- **Work required**: Could you transcribe all of the data exactly and skip any pictures?

(Image comparison data)
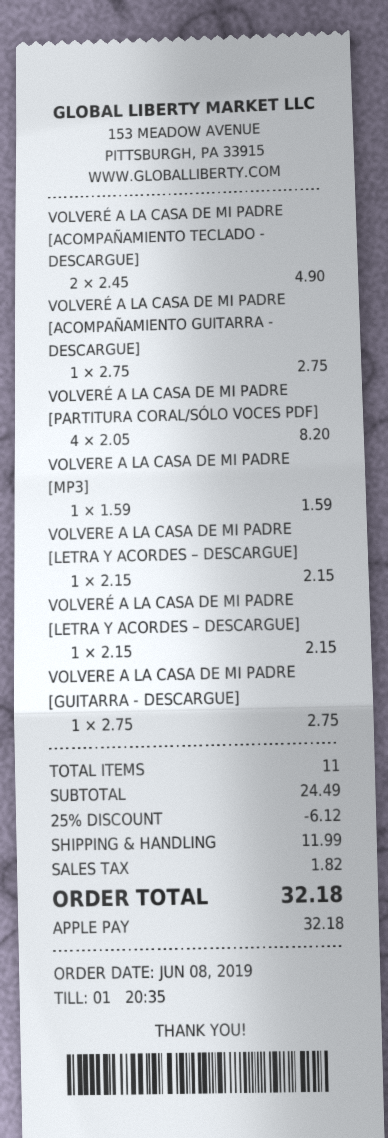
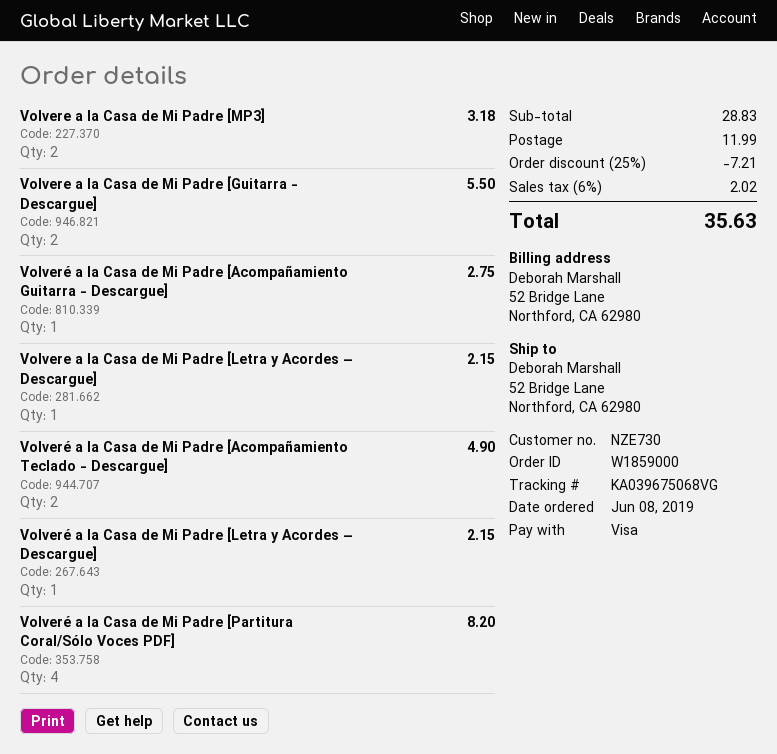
payment method: Apple Pay -> Visa
VOLVERE A LA CASA DE MI PADRE [MP3]: 1 for 1.59 -> 2 for 3.18
VOLVERE A LA CASA DE MI PADRE [GUITARRA - DESCARGUE]: 1 for 2.75 -> 2 for 5.50
subtotal: 24.49 -> 28.83
discount: 25% = 6.12 -> 25% = 7.21
tax: 1.82 -> 2.02
total: 32.18 -> 35.63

- **The answer**:
payment method: Apple Pay -> Visa
VOLVERE A LA CASA DE MI PADRE [MP3]: 1 for 1.59 -> 2 for 3.18
VOLVERE A LA CASA DE MI PADRE [GUITARRA - DESCARGUE]: 1 for 2.75 -> 2 for 5.50
subtotal: 24.49 -> 28.83
discount: 25% = 6.12 -> 25% = 7.21
tax: 1.82 -> 2.02
total: 32.18 -> 35.63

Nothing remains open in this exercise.